I used instantssl.com for the scan service, whereby they produce a certificate once you're compliant, £165 odd.

[jgross]

These two articles might be helpful to you, AlpineWeb - how to become PCI DSS compliant and PA-DSS Implementation. The July 1 deadline is fast approaching. As of that date, if merchants don't use a software application that is PA-DSS compliant or that is out of scope for PA-DSS compliance (there are solutions for software providers to do this), they will risk losing the ability to accept credit cards from their customers entirely as well as fines.

[AlpineWeb]

These two articles might be helpful to you, AlpineWeb - how to become PCI DSS compliant and PA-DSS Implementation. The July 1 deadline is fast approaching. As of that date, if merchants don't use a software application that is PA-DSS compliant or that is out of scope for PA-DSS compliance (there are solutions for software providers to do this), they will risk losing the ability to accept credit cards from their customers entirely as well as fines.

 

Thanks jgross, these and the accompanying articles are a great overview re PCI Compliance. All of the posters to this thread should read them. It will answer many questions.

 

Cheers,

Uwe Schneider

[skycomp]

Any update on this? July 1st was the dealine.

[openmind]

Bumpity bump. I am now in the situation where I need evidence that WHMCS is validated according to PABP/PA-DSS...

[rodeoXtreme]

We have become PCI Compliant including the supporting PCI Policy Sets D using WHMCS. We have a separate database that handles the credit card information and we do not utilize any hash to view the full credit card.

 

As a Level 3 Merchant we made the scan and passed and then generated the Policies. We hired 3rd Party PCI Auditor and again passed it.
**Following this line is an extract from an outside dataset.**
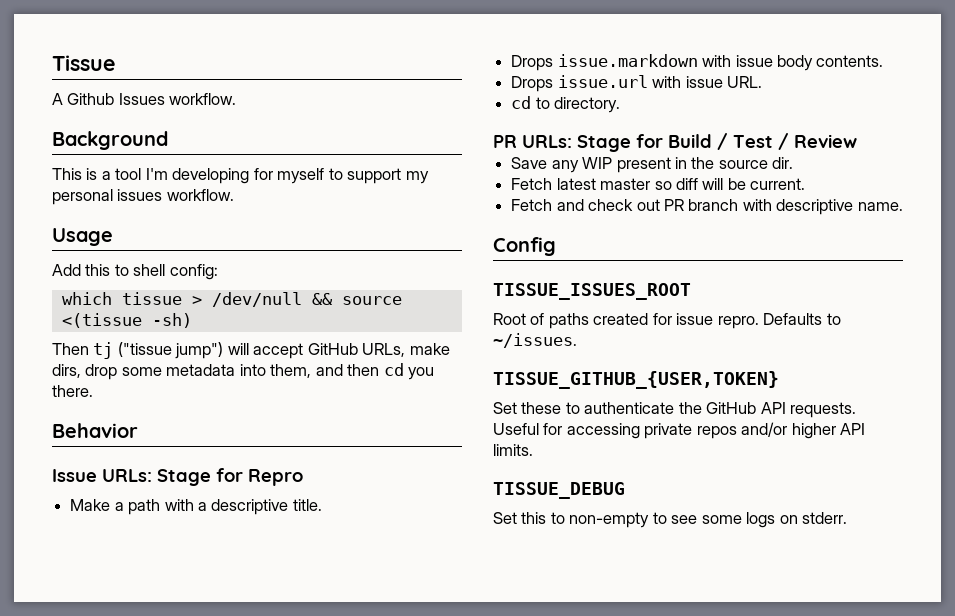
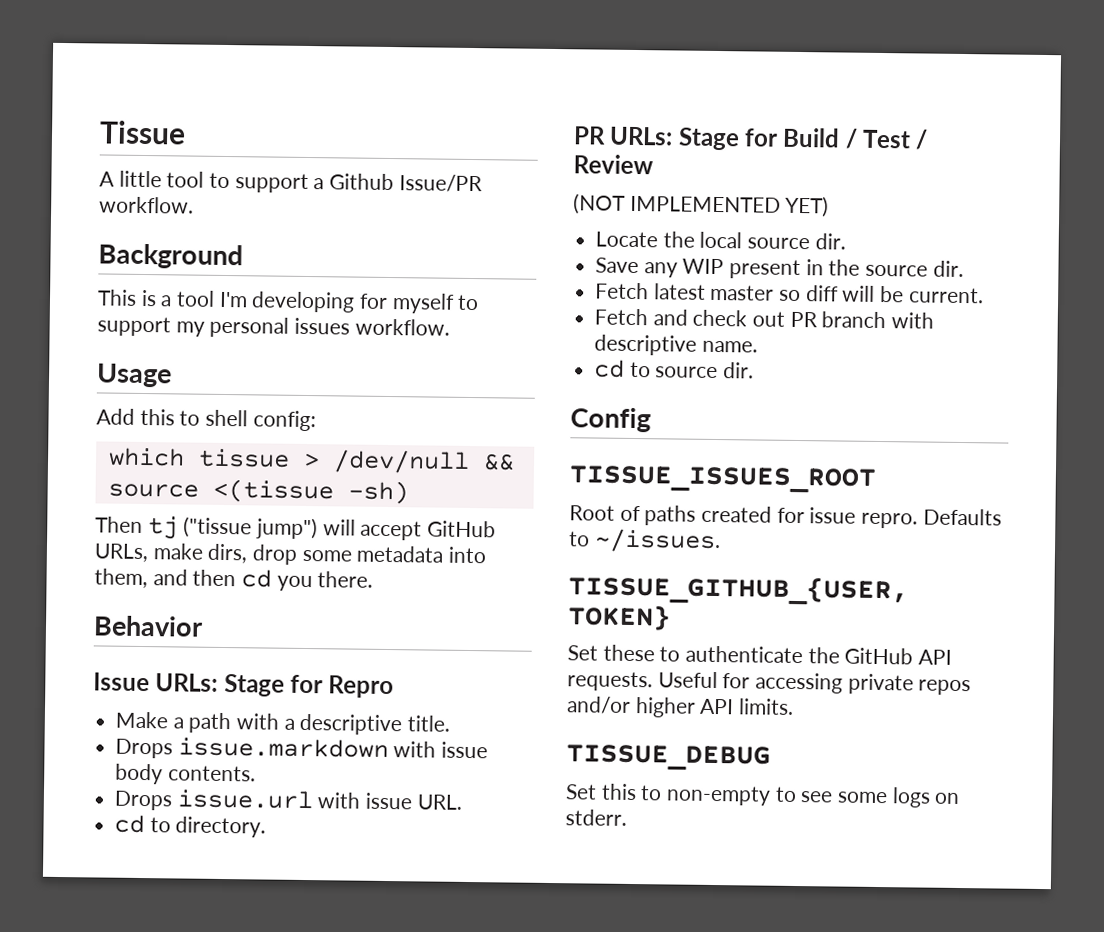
[67,93,165,105] Github Issues -> [118,170,483,194] little tool to support a Github Issue/PR
(857, 141) none -> [573,193,830,218] [595,231,846,250] // (NOT IMPLEMENTED YET) // Locate the local source dir.
(903, 206) none -> [594,359,755,379] // cd to source dir.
Our auditor said that most people fail an audit even with a simple scan if they do not have an active, up to date PCI Policy Manual in place with the proper checklists and signatures.

 

In addition, we stopped taking payments over the phone and direct the client to the Client Portal to complete the payments; but we still had to have our Departments secured with access cards and we installed cameras as a secondary measure.

 

As for WHMCS being secured, I assume that since we are compliant without WHMCS being certified we would be okay in the even of a real PCI audit.

 

My 2 cents worth.

[openmind]

Becoming PCI compliant has nothing to do with PA-DSS I'm afraid. The PA-DSS standard is for software applications that handle sensitive credit card data (as WHMCS does) and ensures the application is secure enough.

 

It is a complex and sometimes expensive standard to achieve and unfortunately WHMCS needs to become verified sooner rather than later as Visa will be clamping down very hard on merchants who aren't fully compliant.

[openmind]

Another bump, could Matt or a member of WHMCS comment on this?